▶ **What is required**
Return exactly the span of lines in the following data that opens with the line containing "[177,2316,313,2350] profsafe.ru ->" and closes with the line containing "[18,1223,294,1264] 1,380円（税込） ->". Include nothing else.

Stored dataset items
******
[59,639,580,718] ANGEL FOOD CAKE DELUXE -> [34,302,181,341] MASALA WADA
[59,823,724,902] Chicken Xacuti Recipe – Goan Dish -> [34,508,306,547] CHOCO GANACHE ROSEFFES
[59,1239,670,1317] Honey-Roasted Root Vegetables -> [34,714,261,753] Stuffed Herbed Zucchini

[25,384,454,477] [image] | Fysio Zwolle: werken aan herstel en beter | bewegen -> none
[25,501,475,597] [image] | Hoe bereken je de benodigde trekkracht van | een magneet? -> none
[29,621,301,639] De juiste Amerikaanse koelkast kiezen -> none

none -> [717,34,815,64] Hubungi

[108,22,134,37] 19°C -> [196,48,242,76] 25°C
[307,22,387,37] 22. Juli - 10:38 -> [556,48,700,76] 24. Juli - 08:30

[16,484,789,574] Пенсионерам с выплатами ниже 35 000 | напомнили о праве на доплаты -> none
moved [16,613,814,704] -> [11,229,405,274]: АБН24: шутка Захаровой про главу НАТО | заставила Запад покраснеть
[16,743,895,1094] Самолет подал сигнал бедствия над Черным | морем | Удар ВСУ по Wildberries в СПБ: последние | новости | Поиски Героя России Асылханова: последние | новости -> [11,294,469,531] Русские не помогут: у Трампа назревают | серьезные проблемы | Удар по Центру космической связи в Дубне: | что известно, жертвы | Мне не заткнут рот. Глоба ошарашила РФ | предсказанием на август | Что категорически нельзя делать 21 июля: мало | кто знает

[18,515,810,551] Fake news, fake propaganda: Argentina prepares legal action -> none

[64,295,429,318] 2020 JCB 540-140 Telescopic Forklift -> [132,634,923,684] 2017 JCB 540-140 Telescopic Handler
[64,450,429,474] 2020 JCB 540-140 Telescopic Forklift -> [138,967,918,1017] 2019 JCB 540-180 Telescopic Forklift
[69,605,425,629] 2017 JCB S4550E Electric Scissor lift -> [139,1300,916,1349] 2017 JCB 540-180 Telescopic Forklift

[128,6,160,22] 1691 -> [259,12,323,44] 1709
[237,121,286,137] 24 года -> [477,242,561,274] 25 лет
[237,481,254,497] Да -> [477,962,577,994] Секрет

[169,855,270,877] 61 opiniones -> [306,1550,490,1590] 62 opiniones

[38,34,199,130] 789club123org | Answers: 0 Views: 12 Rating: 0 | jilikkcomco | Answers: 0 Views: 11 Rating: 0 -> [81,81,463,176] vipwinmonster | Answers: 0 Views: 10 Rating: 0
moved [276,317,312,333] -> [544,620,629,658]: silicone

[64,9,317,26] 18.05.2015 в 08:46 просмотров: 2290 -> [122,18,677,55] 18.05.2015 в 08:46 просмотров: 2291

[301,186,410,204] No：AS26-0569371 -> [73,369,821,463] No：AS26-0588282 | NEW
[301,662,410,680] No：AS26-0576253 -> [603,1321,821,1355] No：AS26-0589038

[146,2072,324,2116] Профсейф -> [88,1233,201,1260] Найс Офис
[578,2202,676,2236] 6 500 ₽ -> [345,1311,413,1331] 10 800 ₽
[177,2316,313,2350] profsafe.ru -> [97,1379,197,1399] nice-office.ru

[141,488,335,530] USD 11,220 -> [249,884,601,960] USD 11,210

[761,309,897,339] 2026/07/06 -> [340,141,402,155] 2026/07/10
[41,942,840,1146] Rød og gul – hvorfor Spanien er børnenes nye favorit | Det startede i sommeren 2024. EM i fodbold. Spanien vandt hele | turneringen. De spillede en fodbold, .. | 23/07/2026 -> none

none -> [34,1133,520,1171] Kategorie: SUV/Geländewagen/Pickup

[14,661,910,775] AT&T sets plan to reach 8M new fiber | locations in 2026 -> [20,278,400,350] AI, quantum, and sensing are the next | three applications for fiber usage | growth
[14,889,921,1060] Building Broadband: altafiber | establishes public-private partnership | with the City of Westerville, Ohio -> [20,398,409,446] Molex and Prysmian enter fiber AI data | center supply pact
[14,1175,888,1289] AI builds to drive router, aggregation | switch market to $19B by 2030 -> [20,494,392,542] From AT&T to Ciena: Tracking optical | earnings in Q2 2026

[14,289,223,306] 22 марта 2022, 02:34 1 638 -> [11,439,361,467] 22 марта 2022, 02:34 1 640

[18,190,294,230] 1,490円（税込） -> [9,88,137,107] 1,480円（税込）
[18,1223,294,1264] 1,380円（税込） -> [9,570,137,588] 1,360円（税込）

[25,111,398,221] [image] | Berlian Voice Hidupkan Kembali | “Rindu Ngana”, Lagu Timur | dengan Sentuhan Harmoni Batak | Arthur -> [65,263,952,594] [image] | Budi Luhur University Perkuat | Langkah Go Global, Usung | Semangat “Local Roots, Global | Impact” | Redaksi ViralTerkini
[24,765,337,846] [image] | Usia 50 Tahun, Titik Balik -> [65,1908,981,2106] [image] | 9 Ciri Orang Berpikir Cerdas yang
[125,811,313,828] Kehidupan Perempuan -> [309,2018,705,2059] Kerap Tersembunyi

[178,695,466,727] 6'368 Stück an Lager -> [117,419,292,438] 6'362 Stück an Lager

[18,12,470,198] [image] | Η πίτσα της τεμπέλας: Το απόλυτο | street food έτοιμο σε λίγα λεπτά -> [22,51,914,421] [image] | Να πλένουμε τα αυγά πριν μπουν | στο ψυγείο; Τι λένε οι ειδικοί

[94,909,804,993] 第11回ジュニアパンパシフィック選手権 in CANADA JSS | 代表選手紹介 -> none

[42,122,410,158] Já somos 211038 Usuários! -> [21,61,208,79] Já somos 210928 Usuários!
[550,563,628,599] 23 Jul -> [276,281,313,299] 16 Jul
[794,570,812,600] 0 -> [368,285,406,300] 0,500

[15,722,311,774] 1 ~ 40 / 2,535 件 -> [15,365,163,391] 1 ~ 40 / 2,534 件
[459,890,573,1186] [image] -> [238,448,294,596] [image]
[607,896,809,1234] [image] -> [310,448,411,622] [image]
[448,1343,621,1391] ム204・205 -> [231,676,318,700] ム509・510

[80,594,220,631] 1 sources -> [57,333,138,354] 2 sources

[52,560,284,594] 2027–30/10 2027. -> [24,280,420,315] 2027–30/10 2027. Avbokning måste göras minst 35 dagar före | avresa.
******
▶ **Answer to this problem**
[177,2316,313,2350] profsafe.ru -> [97,1379,197,1399] nice-office.ru

[141,488,335,530] USD 11,220 -> [249,884,601,960] USD 11,210

[761,309,897,339] 2026/07/06 -> [340,141,402,155] 2026/07/10
[41,942,840,1146] Rød og gul – hvorfor Spanien er børnenes nye favorit | Det startede i sommeren 2024. EM i fodbold. Spanien vandt hele | turneringen. De spillede en fodbold, .. | 23/07/2026 -> none

none -> [34,1133,520,1171] Kategorie: SUV/Geländewagen/Pickup

[14,661,910,775] AT&T sets plan to reach 8M new fiber | locations in 2026 -> [20,278,400,350] AI, quantum, and sensing are the next | three applications for fiber usage | growth
[14,889,921,1060] Building Broadband: altafiber | establishes public-private partnership | with the City of Westerville, Ohio -> [20,398,409,446] Molex and Prysmian enter fiber AI data | center supply pact
[14,1175,888,1289] AI builds to drive router, aggregation | switch market to $19B by 2030 -> [20,494,392,542] From AT&T to Ciena: Tracking optical | earnings in Q2 2026

[14,289,223,306] 22 марта 2022, 02:34 1 638 -> [11,439,361,467] 22 марта 2022, 02:34 1 640

[18,190,294,230] 1,490円（税込） -> [9,88,137,107] 1,480円（税込）
[18,1223,294,1264] 1,380円（税込） -> [9,570,137,588] 1,360円（税込）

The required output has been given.